Download or read book Sources of Contamination in Medicinal Products and Medical Devices written by Denise Bohrer and published by John Wiley & Sons. This book was released on 2012-09-25 with total page 592 pages. Available in PDF, EPUB and Kindle. Book excerpt: The first one-volume guide to sources of contamination in pharmaceuticals and medical devices Most books dealing with contaminants in medicinal products often focus on analytical methods for detecting nonspecific impurities. Key to the work of the pharmaceutical chemist, this unique reference helps identify the sources of contamination in medicinal and pharmaceutical products and medical devices. Divided into three parts, Sources of Contamination in Medicinal Products and Medical Devices covers chemical, microbiological, and physical (particulate matter) contamination, including those originating from sterilization procedures. As compelling as a medical documentary, the book sheds light on how impurities and contaminants can enter the human body transported via a specific product or treatment.
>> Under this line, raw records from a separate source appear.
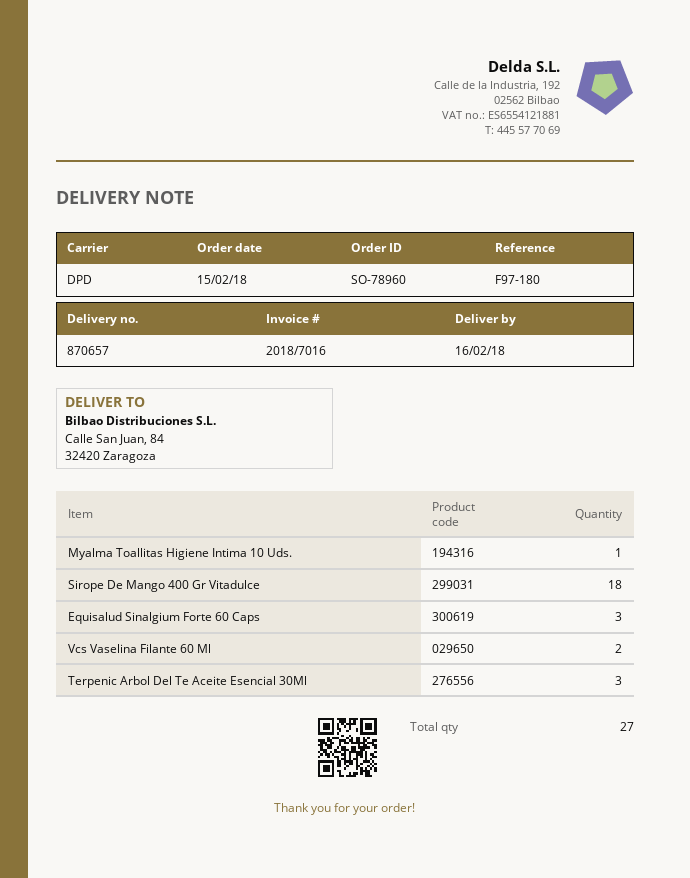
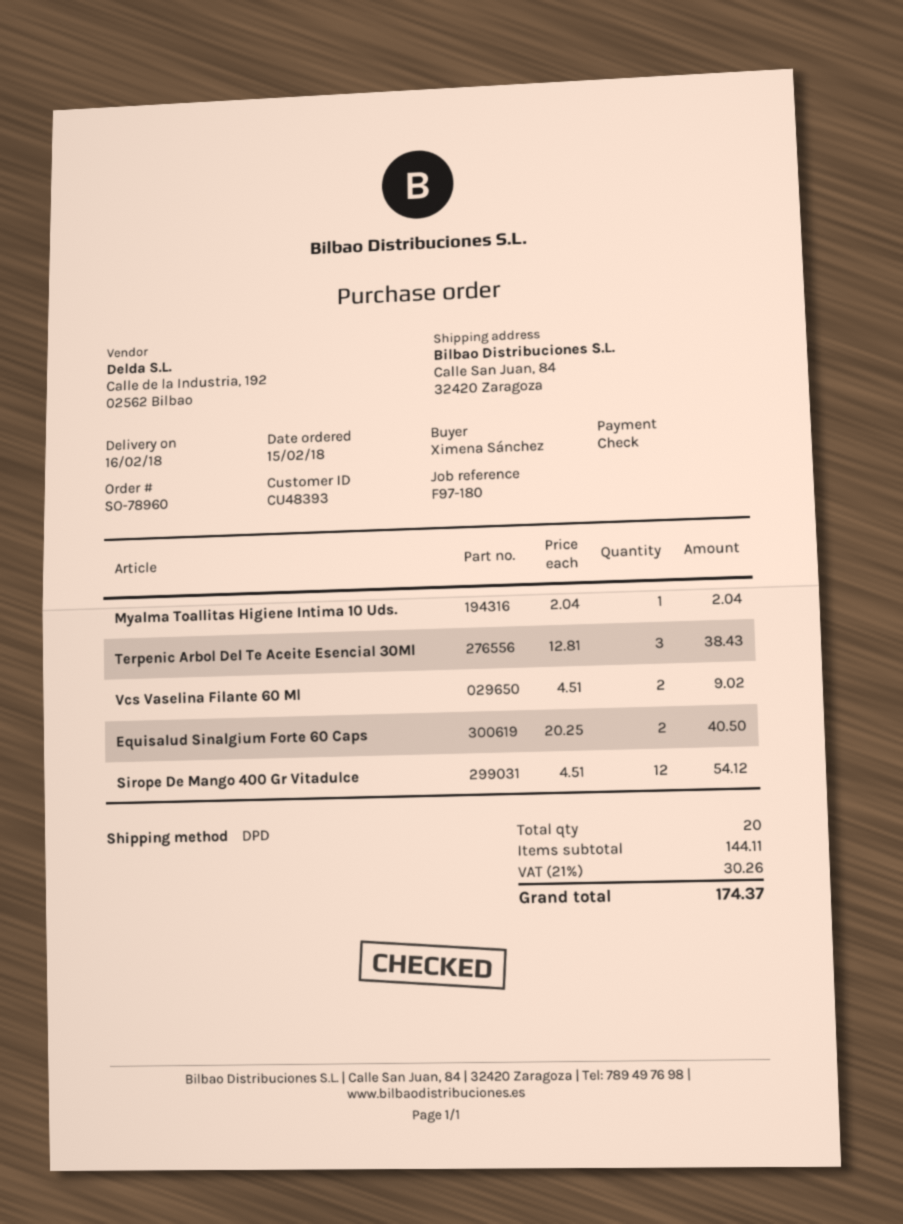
Sirope De Mango 400 Gr Vitadulce: 18 -> 12
Equisalud Sinalgium Forte 60 Caps: 3 -> 2
total quantity: 27 -> 20

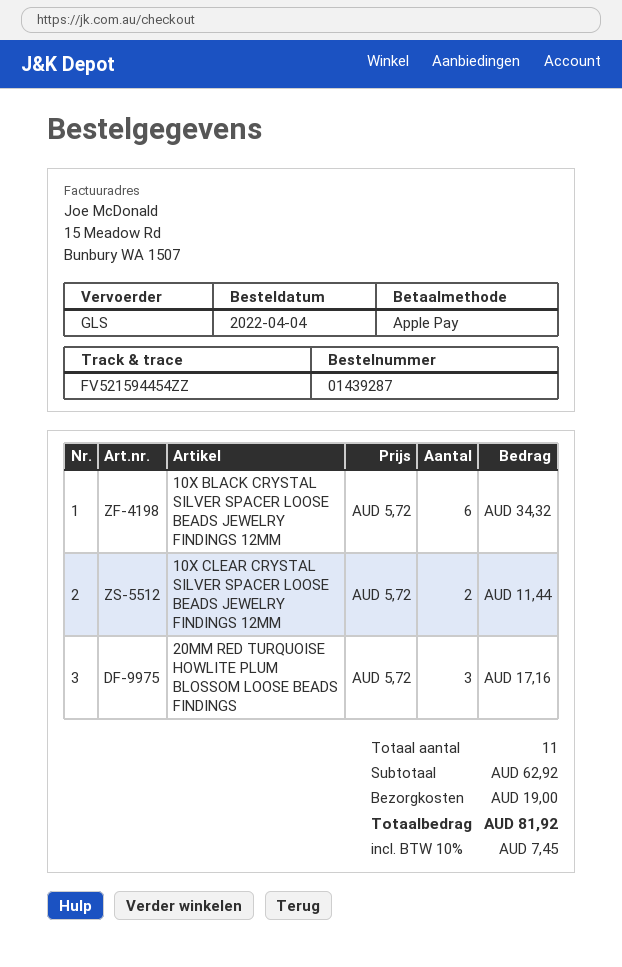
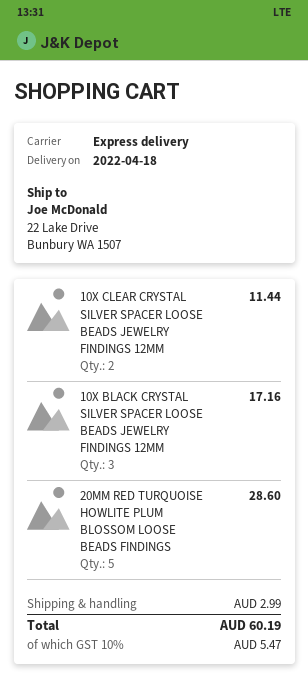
shipping method: GLS -> express
10X BLACK CRYSTAL SILVER SPACER LOOSE BEADS JEWELRY FINDINGS 12MM: 6 for 34.32 -> 3 for 17.16
20MM RED TURQUOISE HOWLITE PLUM BLOSSOM LOOSE BEADS FINDINGS: 3 for 17.16 -> 5 for 28.60
shipping: 19.00 -> 2.99
tax: 10% = 7.45 -> 10% = 5.47
total: 81.92 -> 60.19

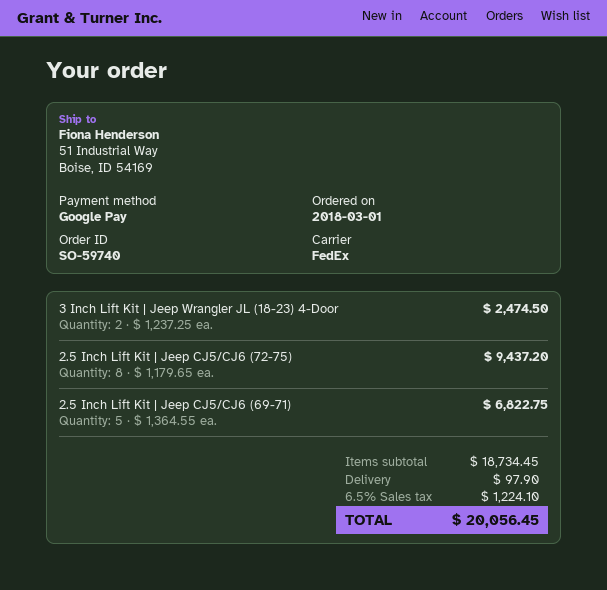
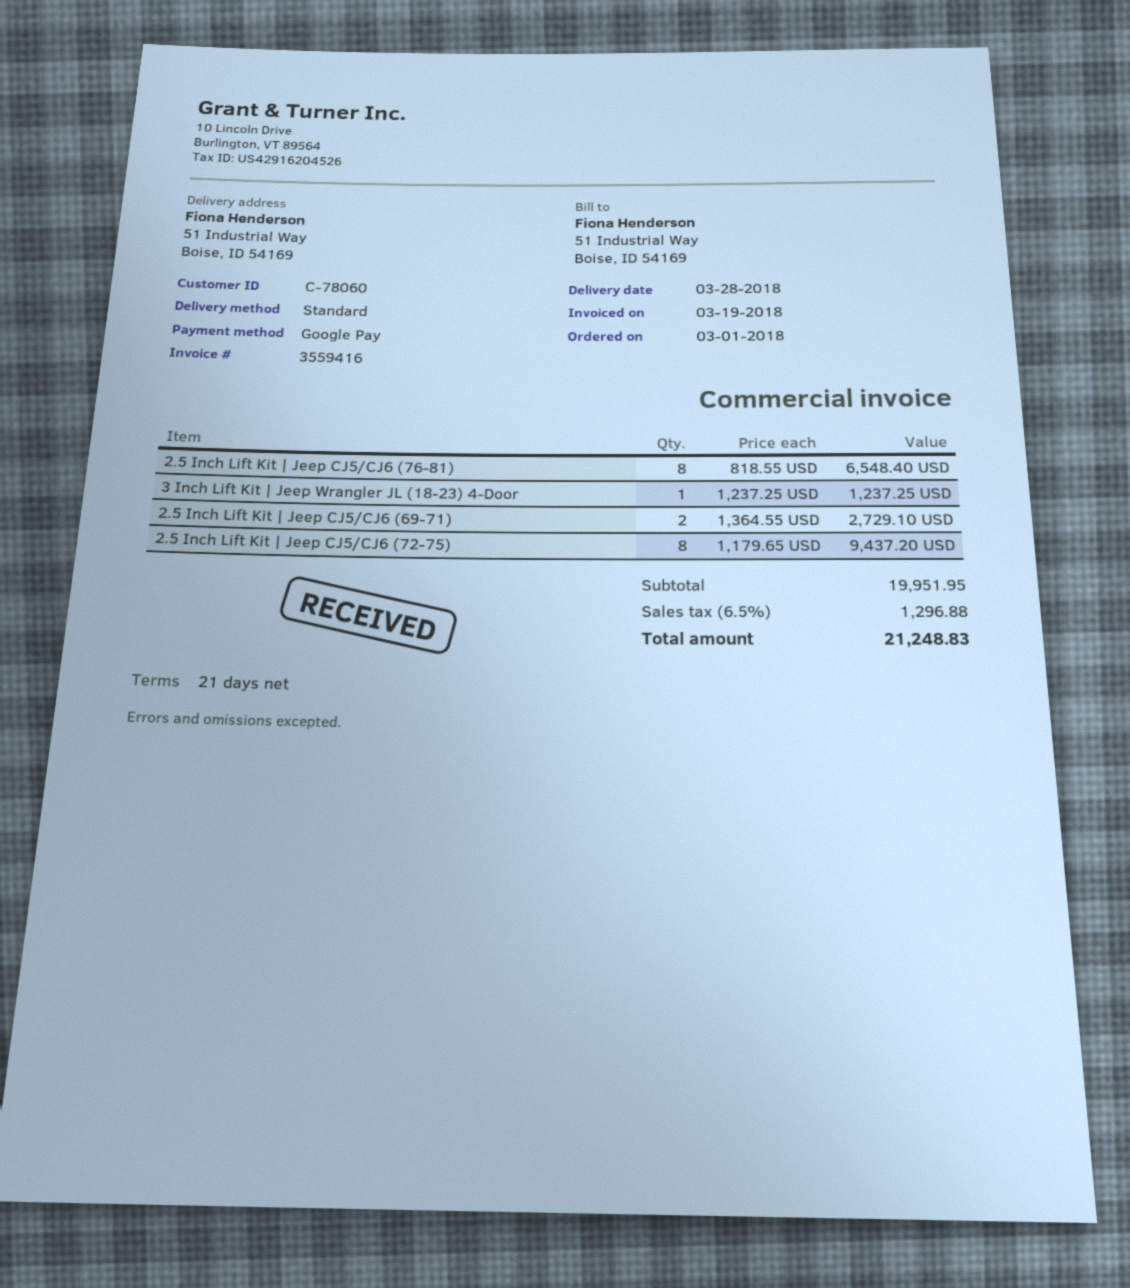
shipping method: FedEx -> standard
3 Inch Lift Kit | Jeep Wrangler JL (18-23) 4-Door: 2 x 1237.25 = 2474.50 -> 1 x 1237.25 = 1237.25
2.5 Inch Lift Kit | Jeep CJ5/CJ6 (69-71): 5 x 1364.55 = 6822.75 -> 2 x 1364.55 = 2729.10
2.5 Inch Lift Kit | Jeep CJ5/CJ6 (76-81): none -> 8 x 818.55 = 6548.40
subtotal: 18734.45 -> 19951.95
shipping: 97.90 -> none
tax: 6.5% = 1224.10 -> 6.5% = 1296.88
total: 20056.45 -> 21248.83

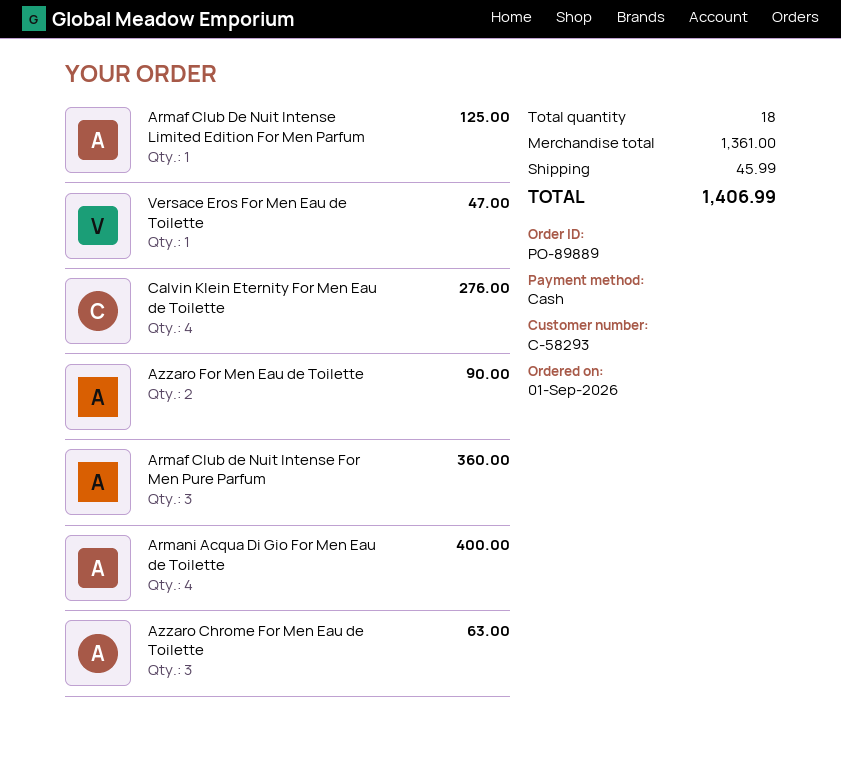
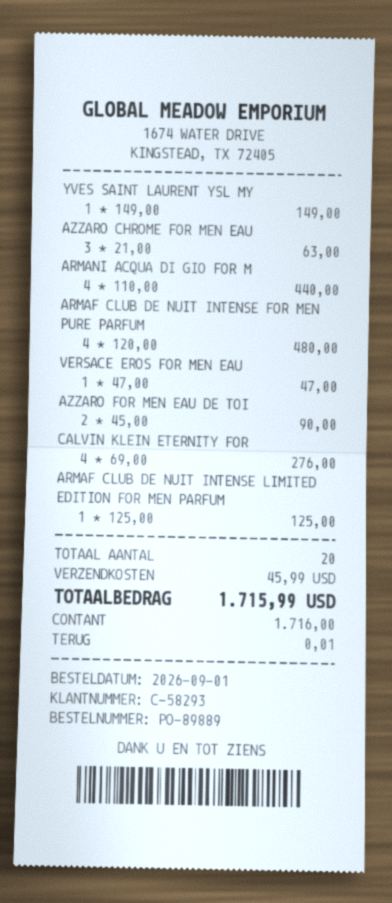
Armaf Club de Nuit Intense For Men Pure Parfum: 3 for 360.00 -> 4 for 480.00
Armani Acqua Di Gio For Men Eau de Toilette: 4 for 400.00 -> 4 for 440.00
YVES SAINT LAURENT YSL MY: none -> 1 for 149.00
total quantity: 18 -> 20
total: 1406.99 -> 1715.99

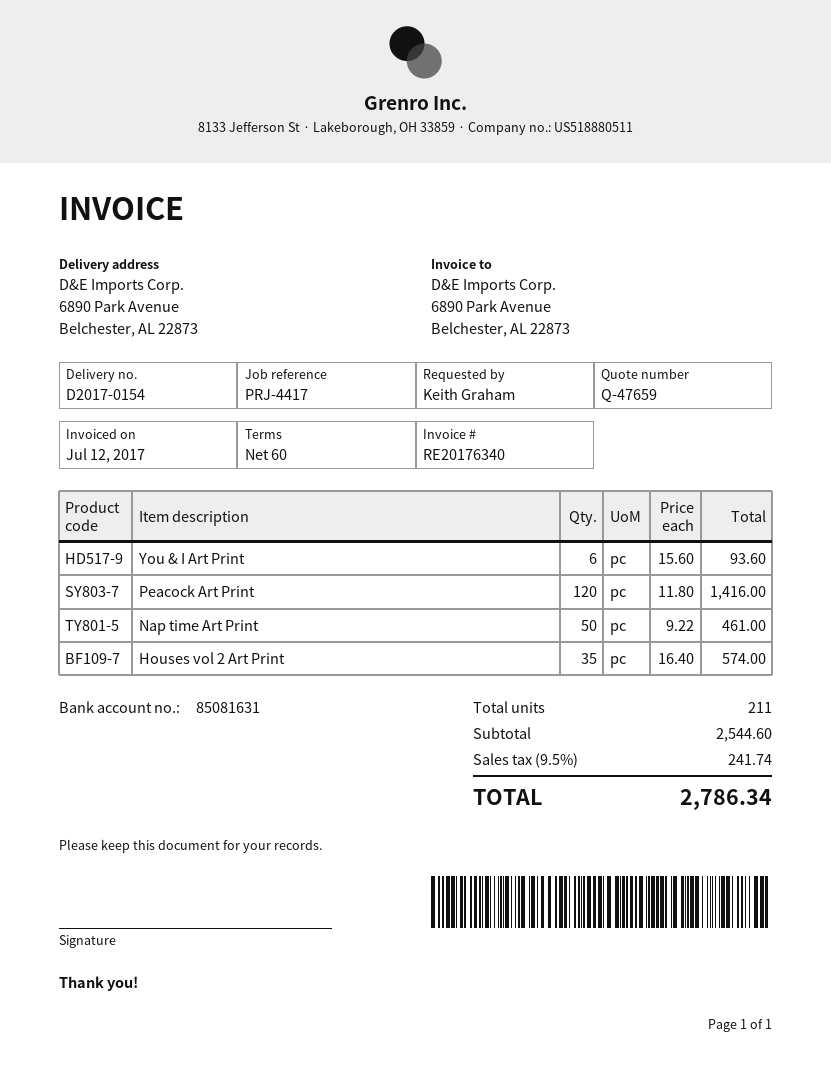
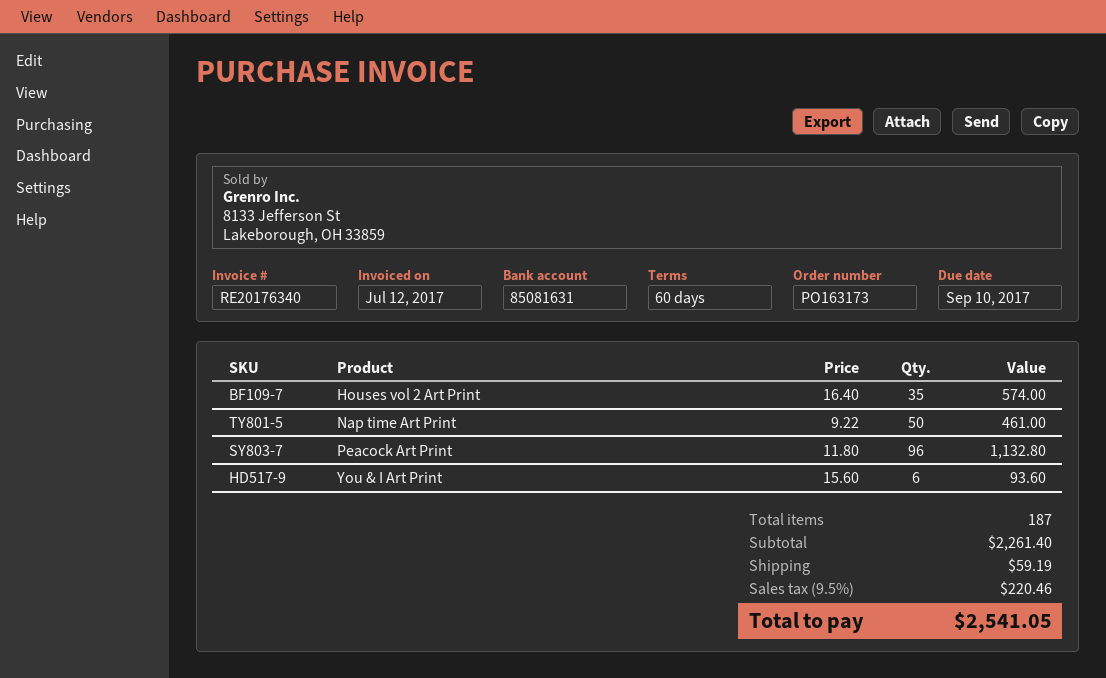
Peacock Art Print: 120 x 11.80 = 1416.00 -> 96 x 11.80 = 1132.80
total quantity: 211 -> 187
subtotal: 2544.60 -> 2261.40
shipping: none -> 59.19
tax: 9.5% = 241.74 -> 9.5% = 220.46
total: 2786.34 -> 2541.05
Focusing on only those medicinal products and medical devices that may lead to exposure to contaminants harmful to human health, the book offers a comprehensive, systematic look at the entire universe of medical contamination: Chemical contaminants including residual solvents, catalyst residuals, and genotoxic impurities in active pharmaceutical ingredients (APIs) Diagnostic imaging agents (i.e., radiopharmaceuticals and contrast agents) Microbiological and endotoxin contamination involving single and multiple dose products, medical devices, and biofilms Contamination from sterilization procedures, residuals from radiation sterilization, ionizing radiation on packaging materials and medical devices Medicinal gases and volatile anesthetics Biopharmaceuticals including recombinant DNA technology products Extractables and leachables from containers made of glass, plastics, and metal Each section of the book contains information on what contaminants could be expected in a particular product, and how they were generated and reached that product. With up-to-date regulatory guidelines for determining contamination, as well as methods for assessing, quantifying, avoiding and removing contaminants, Sources of Contamination in Medicinal Products and Medical Devices is essential to fully understanding the specific threats that undermine the safety of medicines and medical devices.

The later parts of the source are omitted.